Department of Infectious Diseases and Dermatovenerology, Faculty of Medicine, Vilnius University, Vilnius University Hospital Santaros Klinikos, Vilnius, Lithuania.
Department of Infectious Diseases, CHIP, Rigshospitalet, Copenhagen, Denmark.
BMC Infect Dis. 2021 Sep 13;21(Suppl 2):845. doi: 10.1186/s12879-021-06537-2.
Indicator condition guided HIV testing is a proven effective strategy for increasing HIV diagnosis in health care facilities. As part of the INTEGRATE Joint Action, we conducted four pilot studies, aiming to increase integrated testing for HIV/HCV/HBV and sexually transmitted infections, by introducing and expanding existing indicator condition guided HIV testing methods.
Pilot interventions included combined HIV/HCV testing in a dermatovenerology clinic and a clinic for addictive disorders in Lithuania; Increasing HIV testing rates in a tuberculosis clinic in Romania by introducing a patient information leaflet and offering testing for HIV/HCV/sexually transmitted infections to chemsex-users in Barcelona. Methods for implementing indicator condition guided HIV testing were adapted to include integrated testing. Testing data were collected retrospectively and prospectively. Staff were trained in all settings, Plan-do-study-act cycles frequently performed and barriers to implementation reported.
In established indicator conditions, HIV absolute testing rates increased from 10.6 to 71% in the dermatovenerology clinic over an 18 months period. HIV testing rates improved from 67.4% at baseline to 94% in the tuberculosis clinic. HCV testing was added to all individuals in the dermatovenerology clinic, eight patients of 1701 tested positive (0.47%). HBV testing was added to individuals with sexually transmitted infections with a 0.44% positivity rate (2/452 tested positive). The Indicator condition guided HIV testing strategy was expanded to offer HIV/HCV testing to people with alcohol dependency and chemsex-users. 52% of chemsex-users tested positive for ≥ 1 sexually transmitted infection and among people with alcohol dependency 0.3 and 3.7% tested positive for HIV and HCV respectively.
The four pilot studies successfully increased integrated testing in health care settings, by introducing testing for HBV/HCV and sexually transmitted infections along with HIV testing for established indicator conditions and expanding the strategy to include new indicators; alcohol dependency and chemsex. HCV testing of individuals with alcohol abuse showed high positivity rates and calls for further implementation studies. Methods used for implementing indicator condition guided HIV Testing have proven transferable to implementation of integrated testing.
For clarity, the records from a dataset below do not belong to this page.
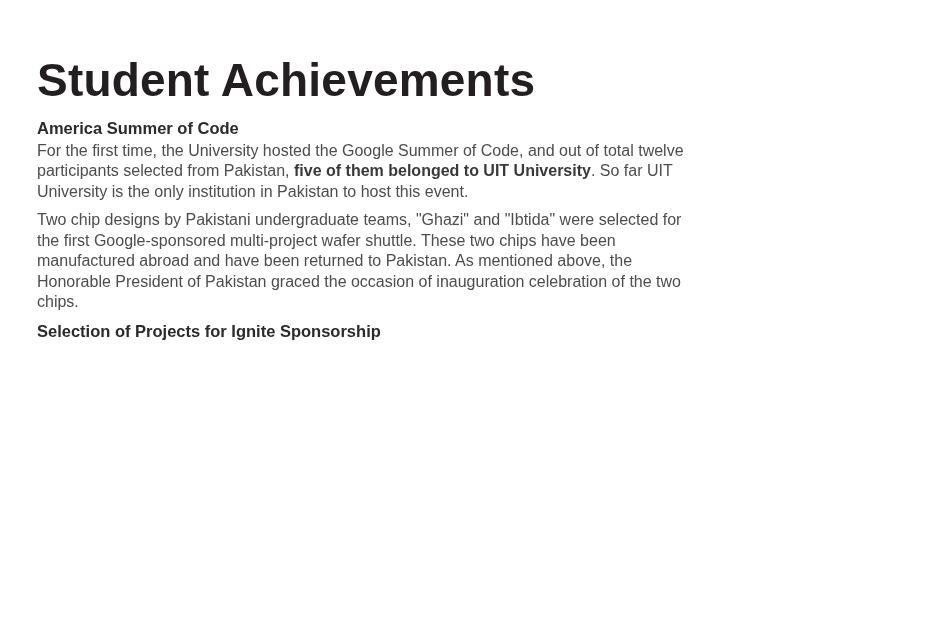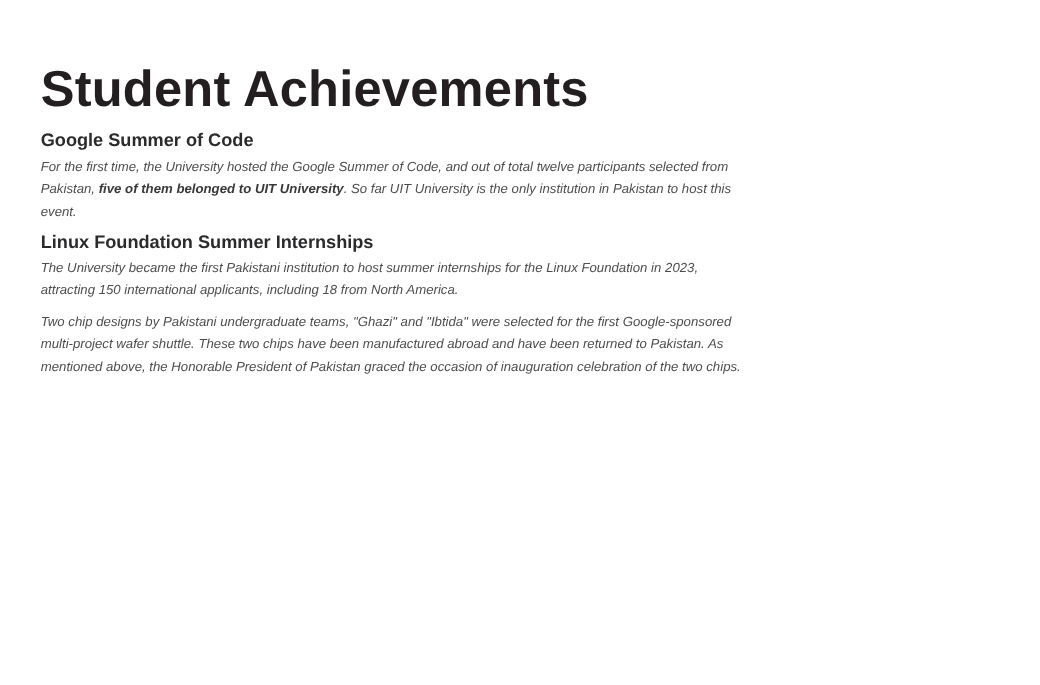--- a/index.html
+++ b/index.html
@@ -36,52 +36,48 @@
     margin: 0 0 8px 0;
   }
   .section-heading {
     font-size: 16.5px;
     font-weight: 700;
     line-height: 20.5px;
     color: #2b2a2c;
     margin: 0;
   }
   .section-body {
-    font-size: 12px;
+    font-size: 16px;
     font-weight: 400;
     line-height: 20.5px;
     color: #4d4d4f;
     margin: 2px 0 0 0;
-    font-style: italic;
   }
   .bold-inline {
     font-weight: 700;
     color: #39393b;
   }
 </style>
 </head>
 <body>
 
 <div class="page">
 
   <h1 class="page-title">Student Achievements</h1>
 
   <div class="content">
 
     <div class="section">
-      <h2 class="section-heading">Google Summer of Code</h2>
+      <h2 class="section-heading">America Summer of Code</h2>
       <p class="section-body"><span>For the first time, the University hosted the Google Summer of Code, and out of total twelve participants selected from Pakistan, </span><span class="bold-inline">five of them belonged to UIT University</span><span>. So far UIT University is the only institution in Pakistan to host this event.</span></p>
     </div>
 
-    <div class="section">
-      <h2 class="section-heading">Linux Foundation Summer Internships</h2>
-      <p class="section-body">The University became the first Pakistani institution to host summer internships for the Linux Foundation in 2023, attracting 150 international applicants, including 18 from North America.</p>
-    </div>
 
     <div class="section">
       <p class="section-body">Two chip designs by Pakistani undergraduate teams, "Ghazi" and "Ibtida" were selected for the first Google-sponsored multi-project wafer shuttle. These two chips have been manufactured abroad and have been returned to Pakistan. As mentioned above, the Honorable President of Pakistan graced the occasion of inauguration celebration of the two chips.</p>
     </div>
 
     <div class="section">
+      <h2 class="section-heading">Selection of Projects for Ignite Sponsorship</h2>
     </div>
 
   </div>
 </div>
 
 </body></html>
指标条件引导的 HIV 检测是一种已被证实可有效提高医疗机构中 HIV 诊断率的策略。作为 INTEGRATE 联合行动的一部分,我们开展了四项试点研究,旨在通过引入和扩展现有的指标条件引导 HIV 检测方法,增加 HIV/HCV/HBV 和性传播感染的综合检测。
试点干预措施包括在立陶宛的皮肤科和成瘾障碍诊所开展 HIV/HCV 联合检测;在罗马尼亚的结核病诊所引入患者信息传单并为“化学性交”使用者提供 HIV/HCV/性传播感染检测,以提高 HIV 检测率;以及在巴塞罗那为有感染风险的人提供 HIV 检测。实施指标条件引导 HIV 检测的方法进行了调整,纳入了综合检测。收集回顾性和前瞻性检测数据。所有地点的工作人员都接受了培训,经常进行“计划-执行-研究-行动”循环,并报告实施障碍。
在已确立的指标条件下,皮肤科诊所的 HIV 绝对检测率从 18 个月前的 10.6%上升至 71%;结核病诊所的 HIV 检测率从基线时的 67.4%提高至 94%。在皮肤科诊所,所有患者均接受 HCV 检测,1701 名患者中有 8 人检测呈阳性(0.47%);对患有性传播感染的患者增加了 HBV 检测,452 名患者中有 2 人(0.44%)检测呈阳性。指标条件引导 HIV 检测策略扩展至为酒精依赖和“化学性交”使用者提供 HIV/HCV 检测。52%的“化学性交”使用者检测出至少一种性传播感染呈阳性,而酒精依赖者中 HIV 和 HCV 的阳性率分别为 0.3%和 3.7%。
四项试点研究通过在既定指标条件下引入 HBV/HCV 和性传播感染检测,并将策略扩展到包括新指标(酒精依赖和“化学性交”),成功地提高了医疗保健环境中的综合检测率。对有酒精滥用的个体进行 HCV 检测显示出高阳性率,需要进一步开展实施研究。实施指标条件引导 HIV 检测所用的方法已被证明可转移到综合检测的实施中。